Successful Use of Cyclosporin A for Stevens–Johnson Syndrome and Toxic Epidermal Necrolysis in Three Children

Abstract Background/Objectives Stevens–Johnson syndrome (SJS) and toxic epidermal necrolysis (TEN) are medical emergencies. Mainstays of treatment include removal of the offending agent, supportive care, and wound care. The use of immunosuppressive agents such as corticosteroids and intravenous immunoglobulin (IVIg) is controversial. Some case reports and small studies report the successful use of cyclosporin A (CsA) for SJS/TEN in halting disease progression, fostering reepithelialization, and reducing mortality. Objective To report on the efficacy of cyclosporine A in the treatment of SJS/TEN in three pediatric patients. Methods We describe three pediatric patients seen at a tertiary care hospital in Boston, Massachusetts, diagnosed with SJS/TEN confirmed by skin biopsy who were successfully treated with CsA with improvements seen in time to cessation of disease progression or new lesion formation, reepithelialization, and duration of hospital stay.

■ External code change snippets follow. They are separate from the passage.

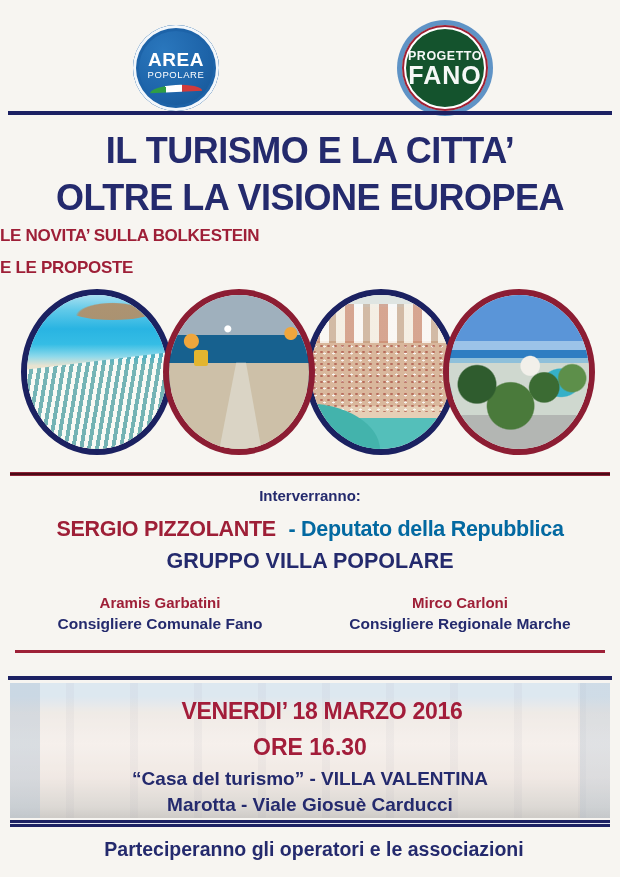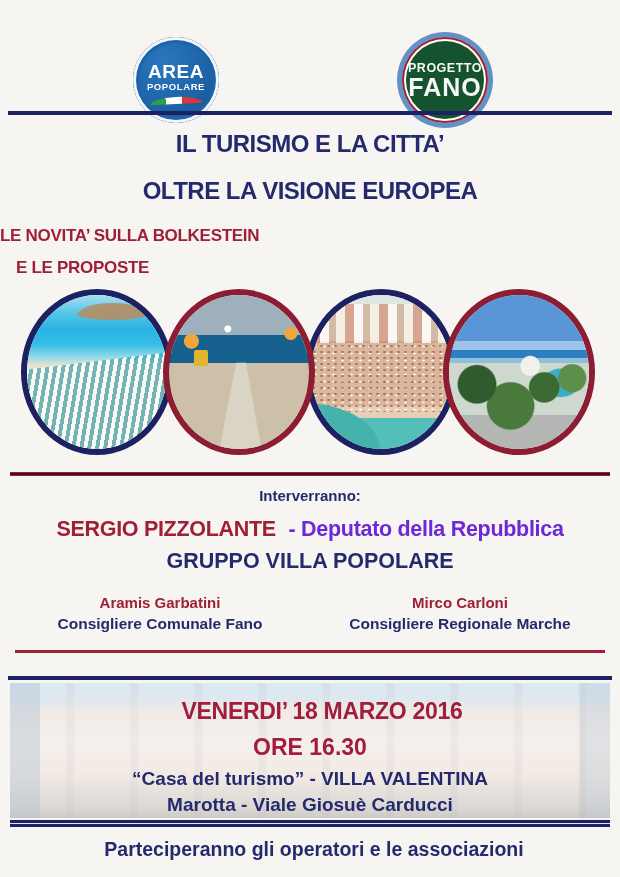--- a/index.html
+++ b/index.html
@@ -1,49 +1,49 @@
 <!DOCTYPE html>
 <html><head>
 <meta charset="utf-8">
 <style>
   html,body{margin:0;padding:0;background:#e9e7e4;font-family:"Liberation Sans",sans-serif;}
   .poster{position:relative;width:620px;height:877px;margin:0 auto;background:#f7f5f1;overflow:hidden;}
 
   
-  .logo{position:absolute;top:37px;width:86px;height:86px;border-radius:50%;}
+  .logo{position:absolute;top:25px;width:86px;height:86px;border-radius:50%;}
   .logo-area{left:133px;background:radial-gradient(circle at 35% 30%, #2a77bd 0%, #1d63a8 55%, #14508c 100%);
     box-shadow:inset 0 0 0 3px rgba(255,255,255,.95), inset 0 0 0 6px #1d63a8;
     display:flex;flex-direction:column;align-items:center;justify-content:center;color:#fff;}
   .logo-area .l1{font-size:19px;font-weight:bold;letter-spacing:.5px;line-height:19px;margin-top:6px;}
-  .logo-area .l2{font-size:9.5px;font-weight:bold;letter-spacing:.6px;line-height:11px;text-align:center;}
+  .logo-area .l2{font-size:9.5px;font-weight:normal;letter-spacing:.6px;line-height:11px;text-align:center;}
   .flag-swoosh{width:52px;height:7px;margin-top:5px;border-radius:50%/100% 100% 0 0;
     background:linear-gradient(90deg,#2f9e44 0 30%,#ffffff 30% 62%,#d23b3b 62% 100%);
     transform:rotate(-3deg);}
   .logo-fano{left:402px;background:#14532d;
     box-shadow:inset 0 0 0 2px #a02036, inset 0 0 0 4px #ffffff, 0 0 0 5px #5f93c6;
     display:flex;flex-direction:column;align-items:center;justify-content:center;color:#fff;}
   .logo-fano .l1{font-size:12.5px;font-weight:bold;letter-spacing:.5px;line-height:14px;opacity:.96;}
   .logo-fano .l2{font-size:25px;font-weight:bold;letter-spacing:1px;line-height:25px;opacity:.96;}
 
   
   .rule{position:absolute;}
   .rule-navy-1{top:111px;left:8px;right:8px;height:4px;background:#1c2163;}
   .rule-maroon{top:472px;left:10px;right:10px;height:4px;background:linear-gradient(180deg,#8e2136 0 1px,#4a0a16 1px 3px,#8e2136 3px 4px);}
   .rule-red-2{top:650px;left:15px;right:15px;height:3px;background:#9e2138;}
   .rule-navy-2{top:676px;left:8px;right:8px;height:4px;background:#1c2163;}
   .rule-navy-double{top:820px;left:10px;right:10px;height:7px;
     background:linear-gradient(180deg,#1c2163 0 3px,#dfe3ee 3px 4px,#1c2163 4px 7px);}
 
   
-  .title-line{position:absolute;left:0;right:0;text-align:center;color:#242a6d;font-weight:bold;letter-spacing:-.5px;font-size:24px;}
+  .title-line{position:absolute;left:0;right:0;text-align:center;color:#242a6d;font-weight:bold;letter-spacing:-.5px;font-size:36px;}
   .title-1{top:130px;}
   .title-2{top:177px;}
   .sub-line{position:absolute;left:0;right:0;text-align:left;color:#9e1f37;font-weight:bold;font-size:17px;letter-spacing:-.3px;}
   .sub-1{top:226px;}
-  .sub-2{top:258px;padding-left:16px;}
+  .sub-2{top:258px;}
 
   
   .circles{position:absolute;top:289px;left:0;width:620px;height:170px;}
   .pc{position:absolute;top:0;width:152px;height:166px;border-radius:50%;overflow:hidden;box-sizing:border-box;}
   .pc-border-navy{border:6px solid #1b2161;}
   .pc-border-maroon{border:6px solid #8c1d33;}
   .pc1{left:21px;z-index:1;}
   .pc2{left:163px;z-index:3;}
   .pc3{left:305px;z-index:1;}
   .pc4{left:443px;z-index:3;}
@@ -79,21 +79,21 @@
     radial-gradient(circle at 44% 72%, #4a7a3b 0 17%, rgba(0,0,0,0) 18%),
     radial-gradient(circle at 68% 60%, #3b6b33 0 11%, rgba(0,0,0,0) 12%),
     radial-gradient(circle at 88% 54%, #5d8f4a 0 9%, rgba(0,0,0,0) 10%),
     radial-gradient(ellipse at 80% 57%, #35b0c8 0 11%, rgba(0,0,0,0) 12%),
     radial-gradient(ellipse at 58% 46%, #f2f0ea 0 8%, rgba(0,0,0,0) 9%);}
 
   
   .intro{position:absolute;top:487px;left:0;right:0;text-align:center;color:#242a6d;font-weight:bold;font-size:15px;}
   .speaker-main{position:absolute;top:517px;left:0;right:0;text-align:center;font-weight:bold;font-size:21.5px;letter-spacing:-.3px;}
   .speaker-main .name{color:#9e1f37;}
-  .speaker-main .role{color:#6d28d9;margin-left:7px;}
+  .speaker-main .role{color:#0369a1;margin-left:7px;}
   .speaker-group{position:absolute;top:549px;left:0;right:0;text-align:center;color:#242a6d;font-weight:bold;font-size:21.5px;}
   .cols{position:absolute;top:593px;left:10px;right:10px;display:flex;}
   .col{flex:1;text-align:center;}
   .col .name{color:#9e1f37;font-weight:bold;font-size:15px;line-height:20px;}
   .col .role{color:#242a6d;font-weight:bold;font-size:15.5px;line-height:22px;}
 
   
   .venue-photo{position:absolute;top:683px;left:10px;right:10px;height:135px;overflow:hidden;
     background:
       linear-gradient(90deg, rgba(140,165,190,.40) 0 5%, rgba(0,0,0,0) 5% 95%, rgba(140,165,190,.30) 95%),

Results The average time cessation of disease progression or new lesion formation after CsA administration was 2.2 days (range 1.5–3 days) and average time to remission or reepithelialization was 13 days (range 10–15 days). The average length of hospital stay was 11.7 days (range 4–19 days). Conclusions We describe three pediatric patients treated successfully with CsA and provide evidence for the use of cyclosporine in children with SJS/TEN. These results further support previous observations that CsA use for SJS/TEN produces consistently favorable outcomes. The results in this case series are limited by their observational nature. Additional trials are needed to evaluate the safety and efficacy of CsA use in children.